=== To do ===
The result should be the full listing copied exactly, with no pictures in it.

((

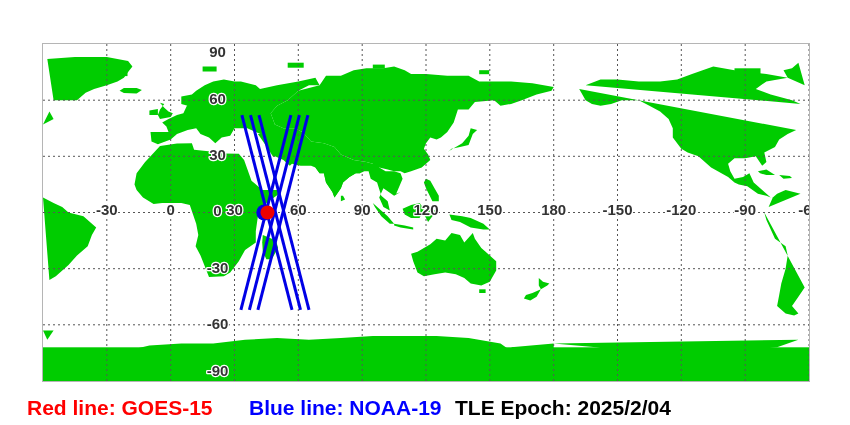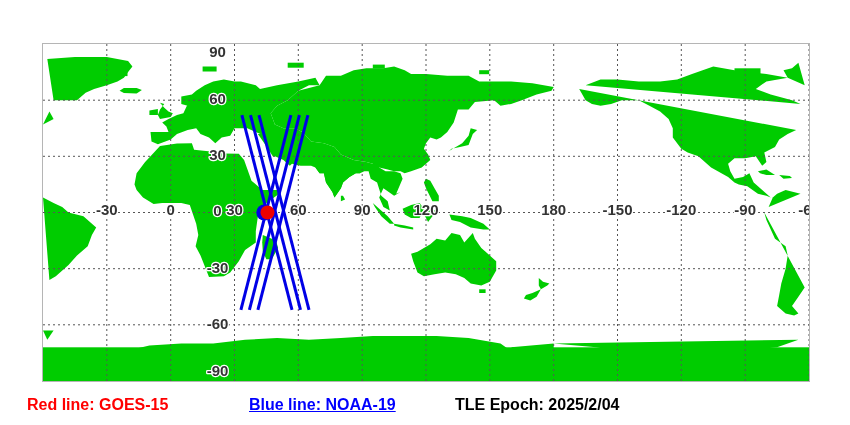--- a/index.html
+++ b/index.html
@@ -55,7 +55,7 @@
   .legend-item{
     position:absolute;
     font-family:"Liberation Sans", sans-serif;
-    font-size:16px;
+    font-size:21px;
     font-weight:bold;
     white-space:nowrap;
     top:4px;

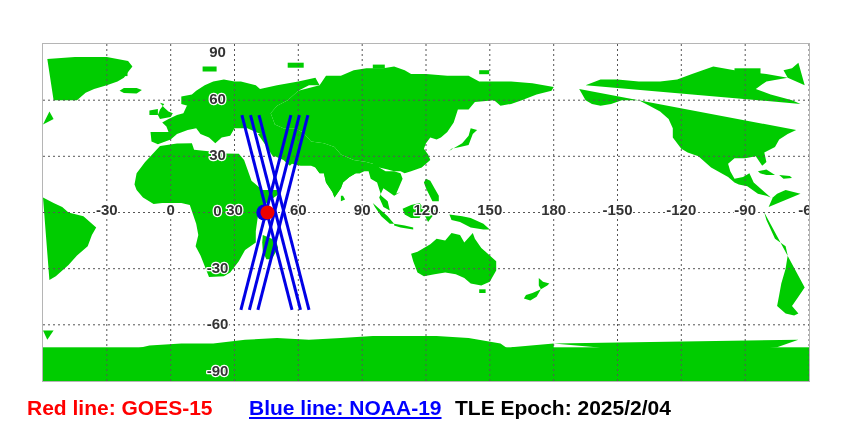--- a/index.html
+++ b/index.html
@@ -61,7 +61,7 @@
     top:4px;
   }
   #legend-red{left:27px;color:#ff0000;}
-  #legend-blue{left:249px;color:#0000ff;text-decoration:underline;}
+  #legend-blue{left:249px;color:#0000ff;}
   #legend-epoch{left:455px;color:#000000;}
 </style>
 </head>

))

=== Response below ===
--- a/index.html
+++ b/index.html
@@ -55,7 +55,7 @@
   .legend-item{
     position:absolute;
     font-family:"Liberation Sans", sans-serif;
-    font-size:16px;
+    font-size:21px;
     font-weight:bold;
     white-space:nowrap;
     top:4px;

--- a/index.html
+++ b/index.html
@@ -61,7 +61,7 @@
     top:4px;
   }
   #legend-red{left:27px;color:#ff0000;}
-  #legend-blue{left:249px;color:#0000ff;text-decoration:underline;}
+  #legend-blue{left:249px;color:#0000ff;}
   #legend-epoch{left:455px;color:#000000;}
 </style>
 </head>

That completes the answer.